Can't remember who it was (b3ta? popbitch? penny-arcade?), but I recently saw a comment by someone who's been running a website since the turn of the millennium, and they said that fully 99% of the links they posted two decades ago were no longer valid.
To really put that into perspective, you have to remember that for most sites to get linked to from a popular site like that, meant that it was usually something of value that would have had a lot of work put into it, and that people found interesting or useful.
Years ago I bought a physical encyclopedia. I remember having one as a kid and using it for school reports. Also just looking through it can be cool.
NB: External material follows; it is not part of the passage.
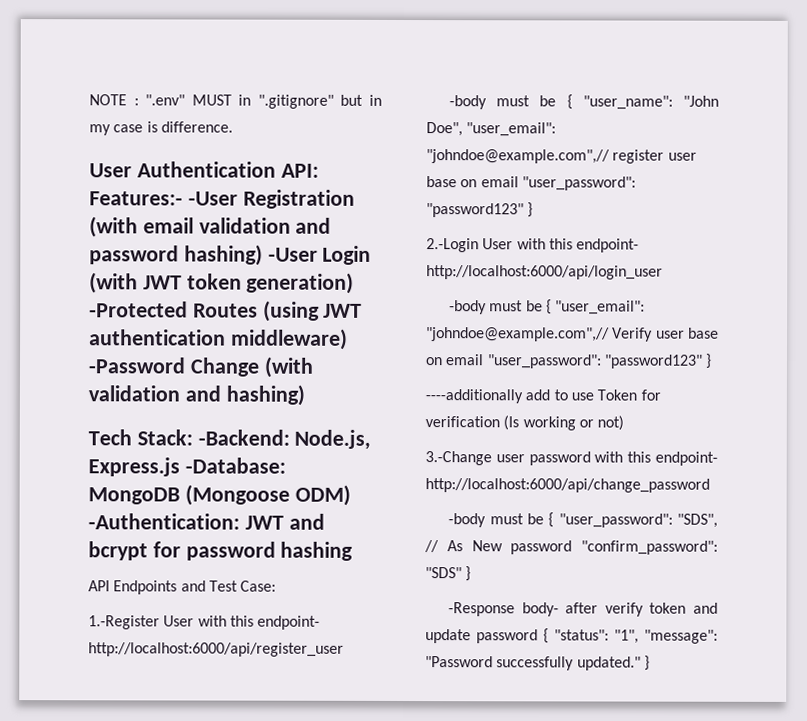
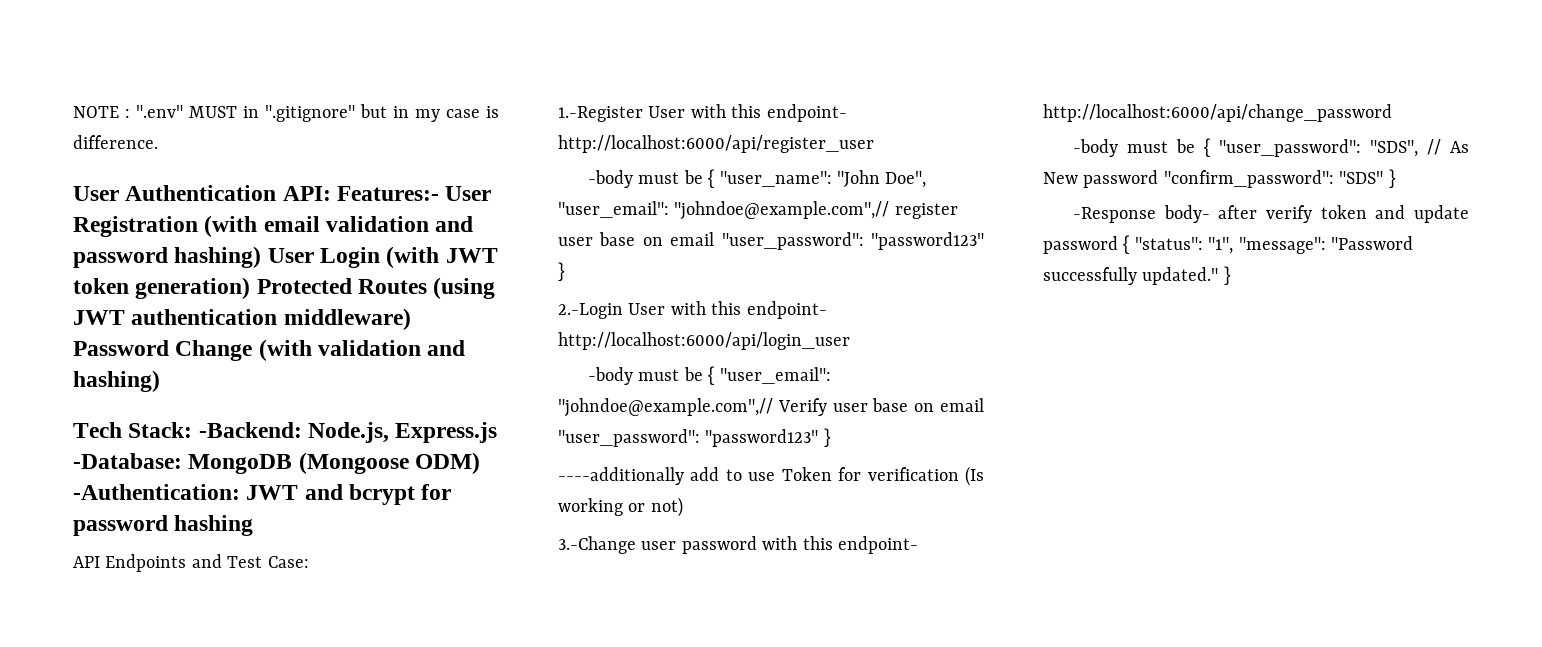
- User Authentication API: Features:- -User Registration (with email validation and password hashing) -User Login (with JWT token generation) -Protected Routes (using JWT authentication middleware) -Password Change (with validation and hashing)
+ User Authentication API: Features:- User Registration (with email validation and password hashing) User Login (with JWT token generation) Protected Routes (using JWT authentication middleware) Password Change (with validation and hashing)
Learning about something you never knew existed is just a unique experience and doing it through a physical book just deepens the whole experience.
I also learned the practice of printing a physical encyclopedia is going out of fashion. I think there is only one company the still prints a yearly encyclopedia and it's not Encyclopedia Britannica of all things. Might have change since I bought my copy but go give some physical media some love if you can.
Get out of my mind.
I would add in some rom collections and book repositories as well. The whole library of Nintendo games is under a gig and would go a long way for entertaining people.
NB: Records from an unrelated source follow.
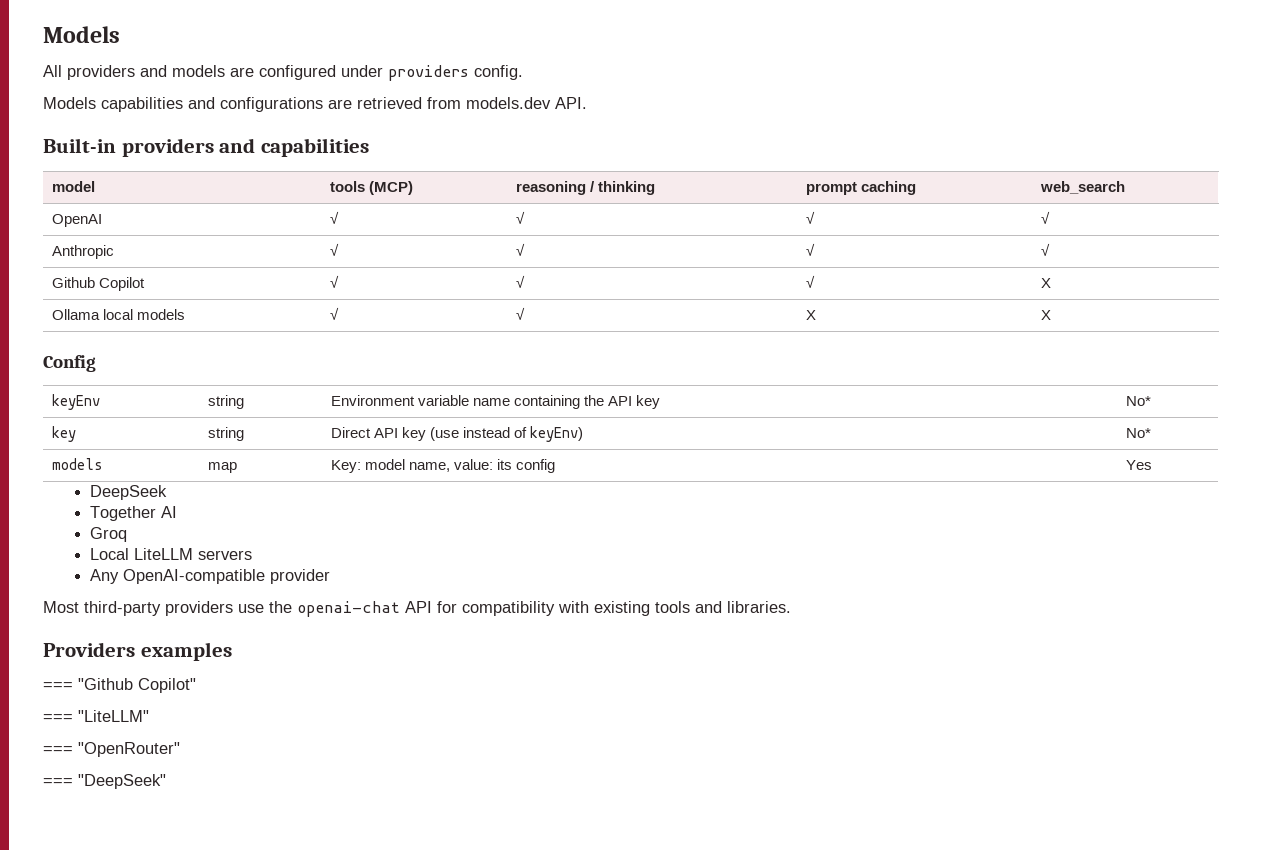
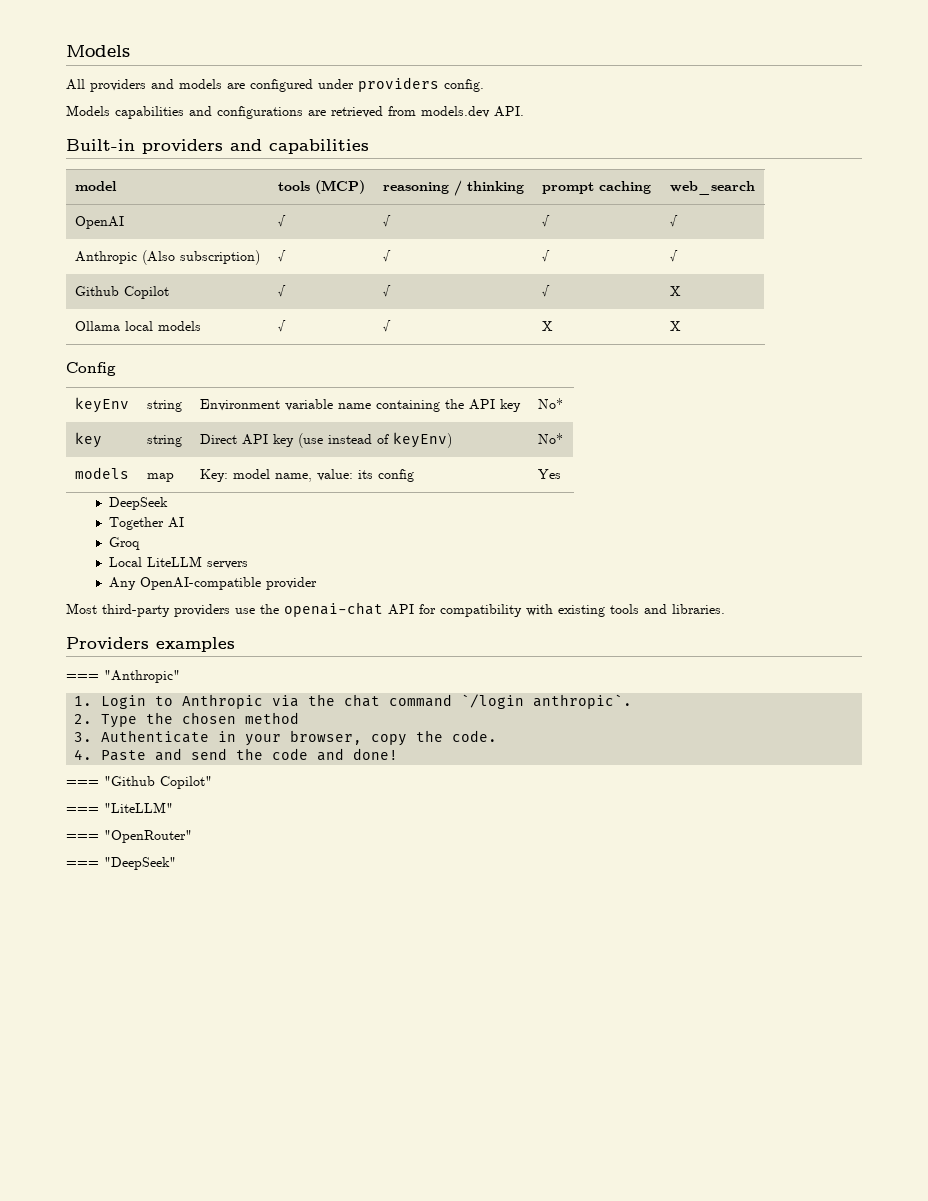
- Anthropic | √ | √ | √ | √
+ Anthropic (Also subscription) | √ | √ | √ | √
+ === "Anthropic"
+ 1. Login to Anthropic via the chat command `/login anthropic`.
+ 2. Type the chosen method
+ 3. Authenticate in your browser, copy the code.
+ 4. Paste and send the code and done!

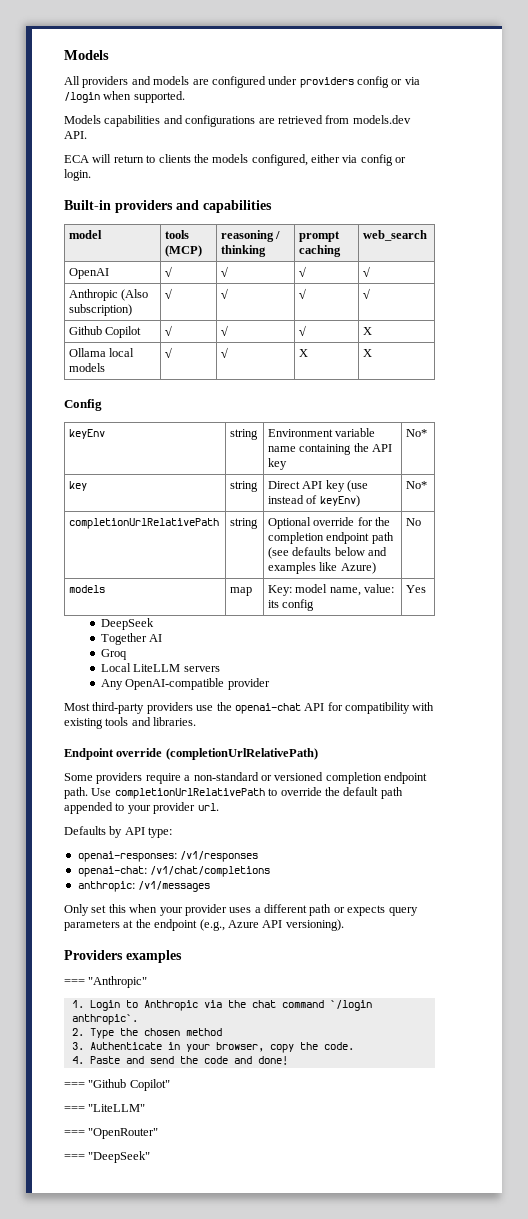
- All providers and models are configured under providers config.
+ All providers and models are configured under providers config or via /login when supported.
+ ECA will return to clients the models configured, either via config or login.
+ completionUrlRelativePath | string | Optional override for the completion endpoint path (see defaults below and examples like Azure) | No
+ Endpoint override (completionUrlRelativePath)
+ Some providers require a non-standard or versioned completion endpoint path. Use completionUrlRelativePath to override the default path appended to your provider url.
+ Defaults by API type:
+ openai-responses: /v1/responses
+ openai-chat: /v1/chat/completions
+ anthropic: /v1/messages
+ Only set this when your provider uses a different path or expects query parameters at the endpoint (e.g., Azure API versioning).

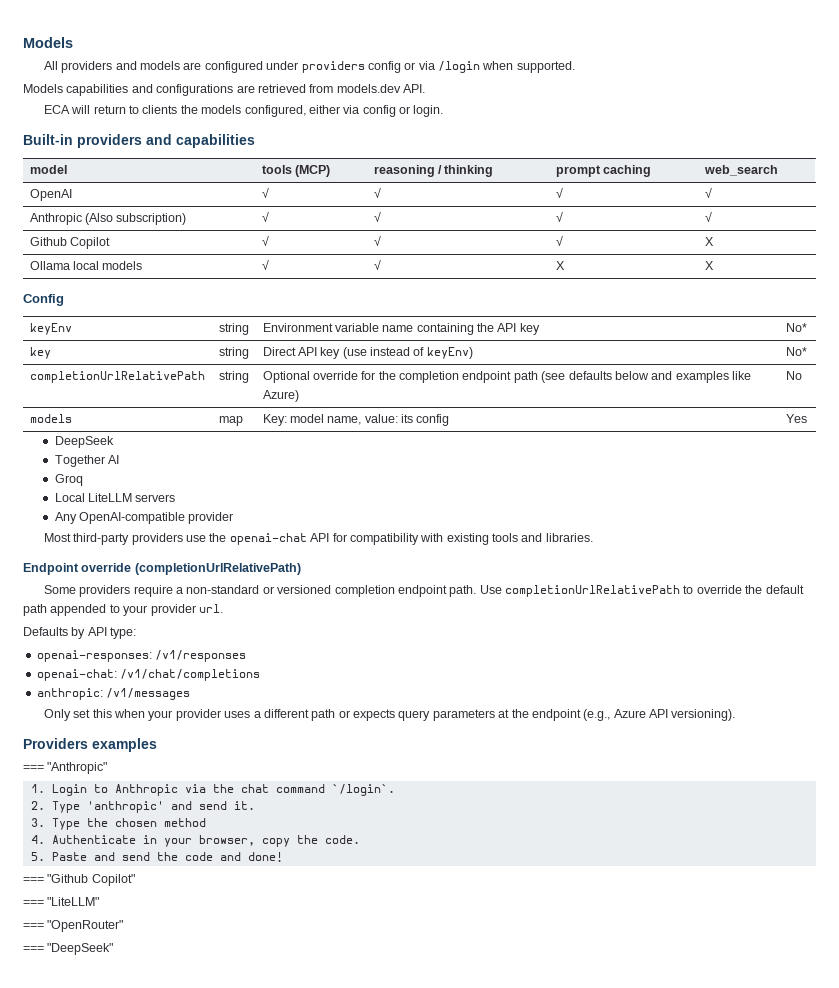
- 1. Login to Anthropic via the chat command `/login anthropic`.
+ 1. Login to Anthropic via the chat command `/login`.
- 2. Type the chosen method
+ 2. Type 'anthropic' and send it.
+ 3. Type the chosen method
- 3. Authenticate in your browser, copy the code.
+ 4. Authenticate in your browser, copy the code.
- 4. Paste and send the code and done!
+ 5. Paste and send the code and done!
I would love to have a small Wikipedia browser that can survive the apocalypse.
E-ink display, mini keyboard and touchpad, multiple ways/ports to transfer info, All wrapped up in a heavy duty equipment case that's able to survive a building collapses and burns in an earthquake, that's shielded from EMP.
You mean like the wiki reader:

I used it as an ebook reader until the screen gave out.
Sounds like the beginning of a proper Hitchhikers Guide to the Galaxy.
Actually having something telling me Don't Panic is big friendly letters would help my mental health...
I keep a wiki copy as well as Reddit pre-fuckuspez. A Debian archive copy sounds like a good idea.
This is just minor datahoarding. I do it, on an extreme level.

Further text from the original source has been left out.